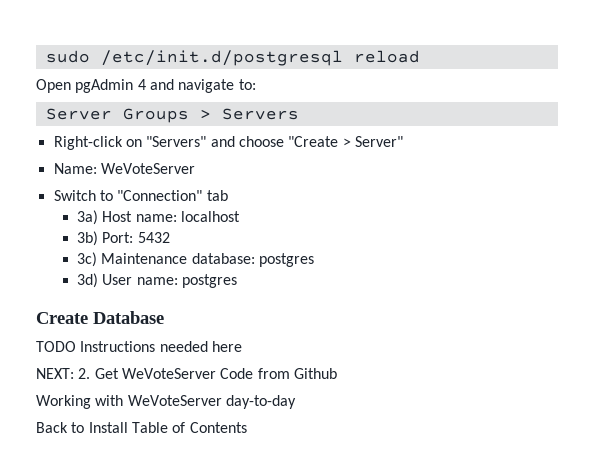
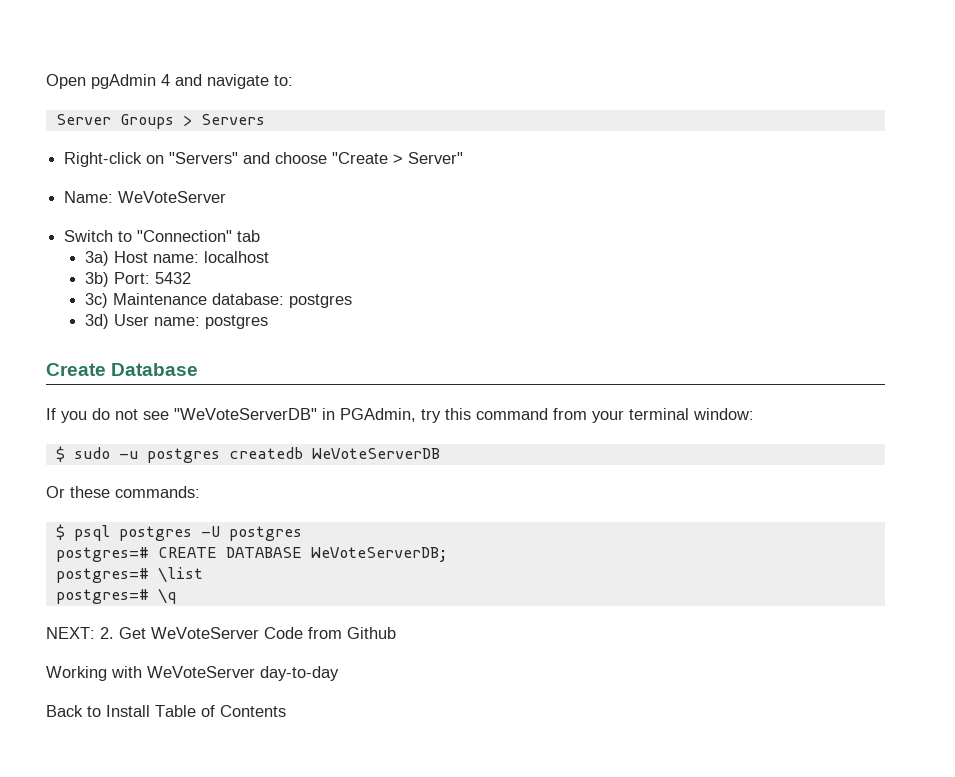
[45,50,420,66] sudo /etc/init.d/postgresql reload // -> (46, 81) none
[36,341,242,352] TODO Instructions needed here -> [46,408,754,423] [55,446,440,463] [46,486,200,498] [55,524,302,541] [55,547,448,562] [55,567,203,583] [55,588,176,604] If you do not see "WeVoteServerDB" in PGAdmin, try this command from your terminal window: // $ sudo -u postgres createdb WeVoteServerDB // Or these commands: // $ psql postgres -U postgres // postgres=# CREATE DATABASE WeVoteServerDB; // postgres=# \list // postgres=# \q

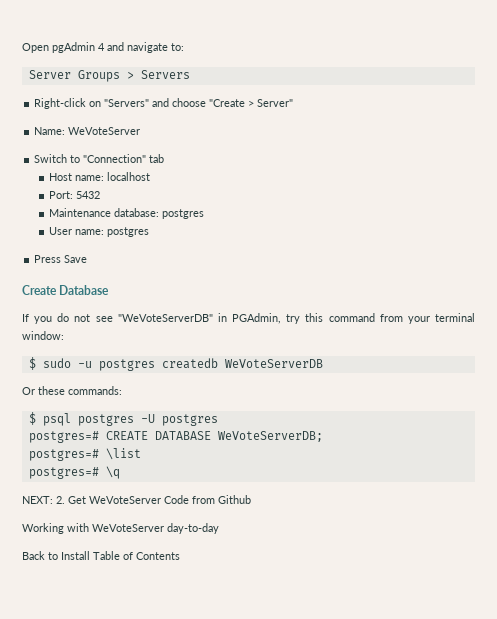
[84,251,109,266] 3a) -> (165, 158) none
[84,272,109,287] 3b) -> (150, 176) none
[84,293,108,308] 3c) -> (100, 195) none
[84,314,109,329] 3d) -> (204, 214) none
(268, 322) none -> [34,255,88,263] // Press Save

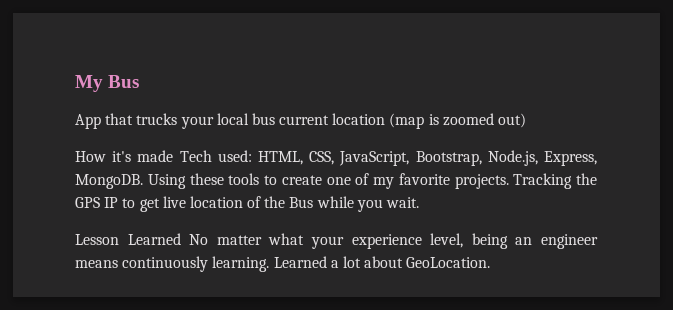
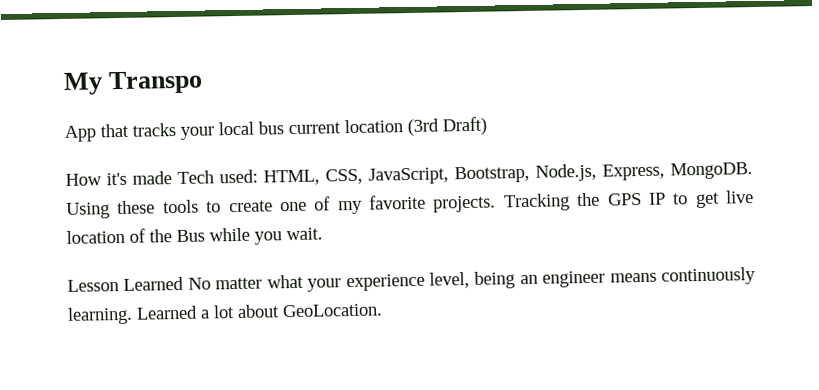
[108,75,140,88] Bus -> [108,70,204,95] Transpo
[136,113,178,125] trucks -> [132,123,176,137] tracks
[389,113,527,129] (map is zoomed out) -> [407,116,487,137] (3rd Draft)

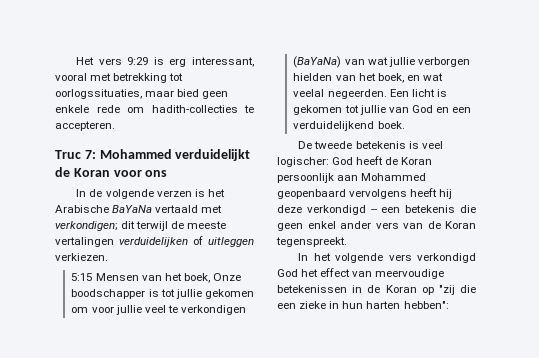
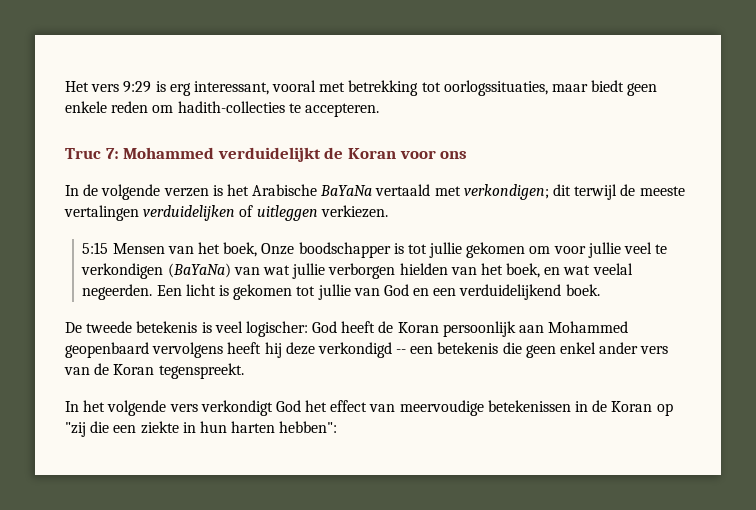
[177,89,200,97] bied -> [591,80,625,92] biedt
[96,105,120,113] rede -> [111,101,149,113] reden
[417,253,476,263] verkondigd -> [200,400,273,416] verkondigt
[299,301,327,309] zieke -> [140,421,179,434] ziekte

+===+

### WORK ITEM
Exactly the lines above, from the one containing "(268, 322) none" down to the one containing "[417,253,476,263] verkondigd ->", are to be repeated, including both ends. Pictures are not part of the copy.

### ANSWER SPACE
(268, 322) none -> [34,255,88,263] // Press Save

[108,75,140,88] Bus -> [108,70,204,95] Transpo
[136,113,178,125] trucks -> [132,123,176,137] tracks
[389,113,527,129] (map is zoomed out) -> [407,116,487,137] (3rd Draft)

[177,89,200,97] bied -> [591,80,625,92] biedt
[96,105,120,113] rede -> [111,101,149,113] reden
[417,253,476,263] verkondigd -> [200,400,273,416] verkondigt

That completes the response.